I don't know the rest of your code so here is my diagnosis. See the pattern in your output:

X
|   (y x)  (1 1)  (0 1)  (1 3)  (0 3)  (1 5)  (0 5)  (1 7)  (0 7)  (1 9)
|   (0 0)  (2 1)  (0 2)  (2 3)  (0 4)  (2 5)  (0 6)  (2 7)  (0 8)  (2 9)
V   (1 0)  (3 1)  (1 2)  (3 3)  (1 4)  (3 5)  (1 6)  (3 7)  (1 8)  (3 9)
    (2 0)  (4 1)  (2 2)  (4 3)  (2 4)  (4 5)  (2 6)  (4 7)  (2 8)  (4 9)
    (3 0)  (5 1)  (3 2)  (5 3)  (3 4)  (5 5)  (3 6)  (5 7)  (3 8)  (5 9)
    (4 0)  (6 1)  (4 2)  (6 3)  (4 4)  (6 5)  (4 6)  (6 7)  (4 8)  (6 9)
    (5 0)  (7 1)  (5 2)  (7 3)  (5 4)  (7 5)  (5 6)  (7 7)  (5 8)  (7 9)
    (6 0)  (8 1)  (6 2)  (8 3)  (6 4)  (8 5)  (6 6)  (8 7)  (6 8)  (8 9)
    (7 0)  (9 1)  (7 2)  (9 3)  (7 4)  (9 5)  (7 6)  (9 7)  (7 8)  (9 9)
    (8 0)  (10 1) (8 2)  (10 3) (8 4)  (10 5) (8 6)  (10 7) (8 8)  (10 9)

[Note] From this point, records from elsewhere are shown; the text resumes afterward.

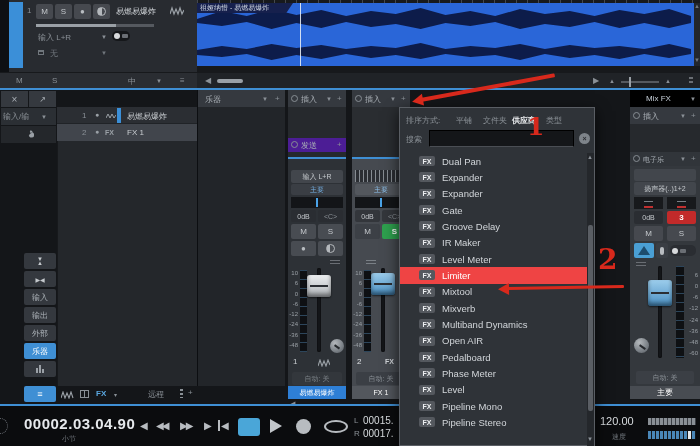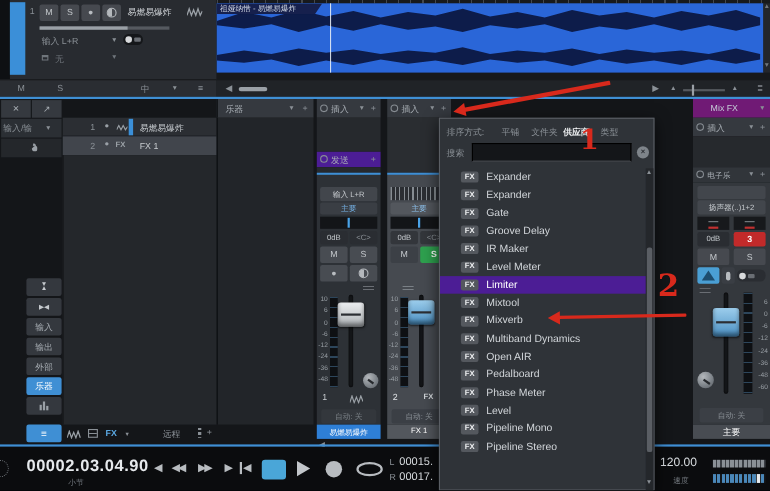--- a/index.html
+++ b/index.html
@@ -280,7 +280,7 @@
   </div>
   <div class="a fxr c f7" style="left:352px;top:386px;width:58px;height:13px;background:#53575d;color:#fff">FX 1</div>
 
-  <div class="a" style="left:630px;top:90px;width:70px;height:17px;background:#701a75">
+  <div class="a" style="left:630px;top:90px;width:70px;height:17px;background:#000000">
     <span class="a f8" style="left:16px;top:4px;color:#c6cfd8">Mix FX</span>
     <span class="a f6 dim" style="left:60px;top:6px">▼</span>
   </div>

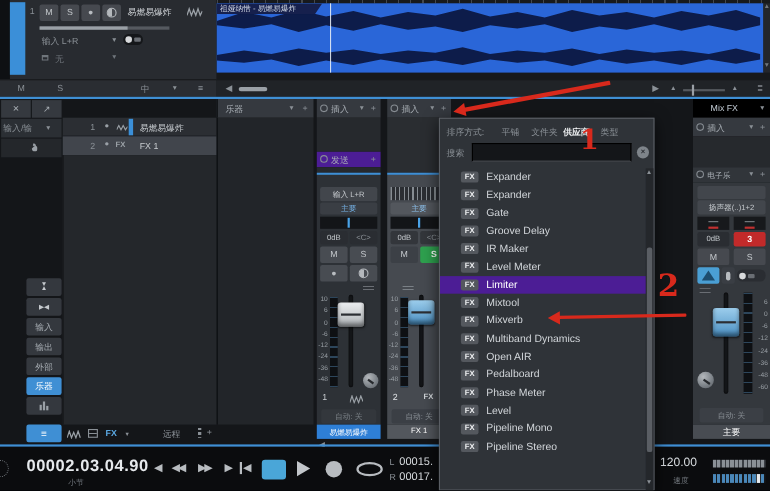--- a/index.html
+++ b/index.html
@@ -383,6 +383,10 @@
     <div class="a" style="left:0;top:45px;width:188px;height:294px;overflow:hidden">
       <div class="item">
           <span class="badge">FX</span>
+          <span>Dual Pan</span>
+        </div>
+      <div class="item">
+          <span class="badge">FX</span>
           <span>Expander</span>
         </div>
       <div class="item">

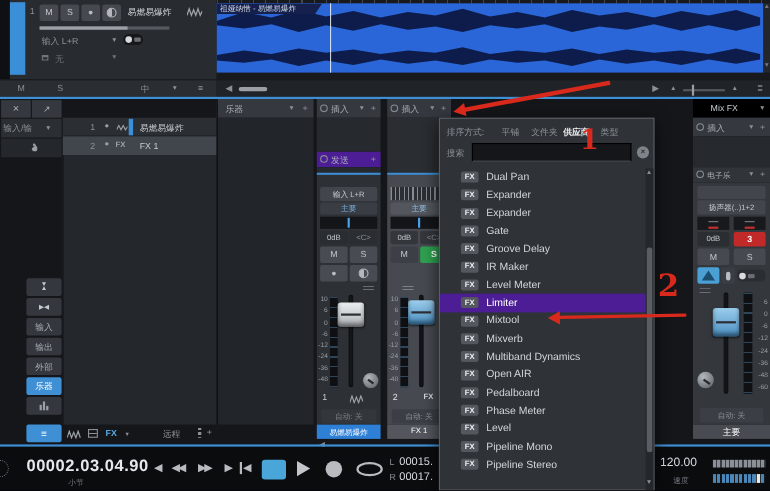--- a/index.html
+++ b/index.html
@@ -27,7 +27,7 @@
 .tgl .dot{width:6px;height:6px;border-radius:50%;background:#d8dadc}
 .tgl .bar{width:6px;height:4px;background:#6a6e74;border-radius:1px}
 .item{height:16.33px;display:flex;align-items:center;padding-left:19px;gap:7px;color:#d2d6da;font-size:9.5px}
-.item.sel{background:#4c1d95;color:#fff}
+.item.sel{background:#ef4444;color:#fff}
 .badge{flex:0 0 16px;height:10px;background:#54585e;border-radius:2px;color:#eceef0;font-size:7px;font-weight:bold;display:flex;align-items:center;justify-content:center}
 .anno{position:absolute;background:#d8291c;transform-origin:0 50%;z-index:60;border-radius:1px}
 .anno:before{content:"";position:absolute;left:-9px;top:50%;transform:translateY(-50%);border:6px solid transparent;border-right:11px solid #d8291c;border-left:0}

Traversing top to bottom from in a given column, y increases first and x increases only after the beginning of next column.

Also at the top line of your code

eq(q,startU);
/*while there are elements in the q*/

So based on the output and your code it does not seem like you are doing graph taversal. What you are doing is processing the points in a queue with increasing y in inner loop and x in outer loop. You are processing the data with queue traversal, not with graph traversal.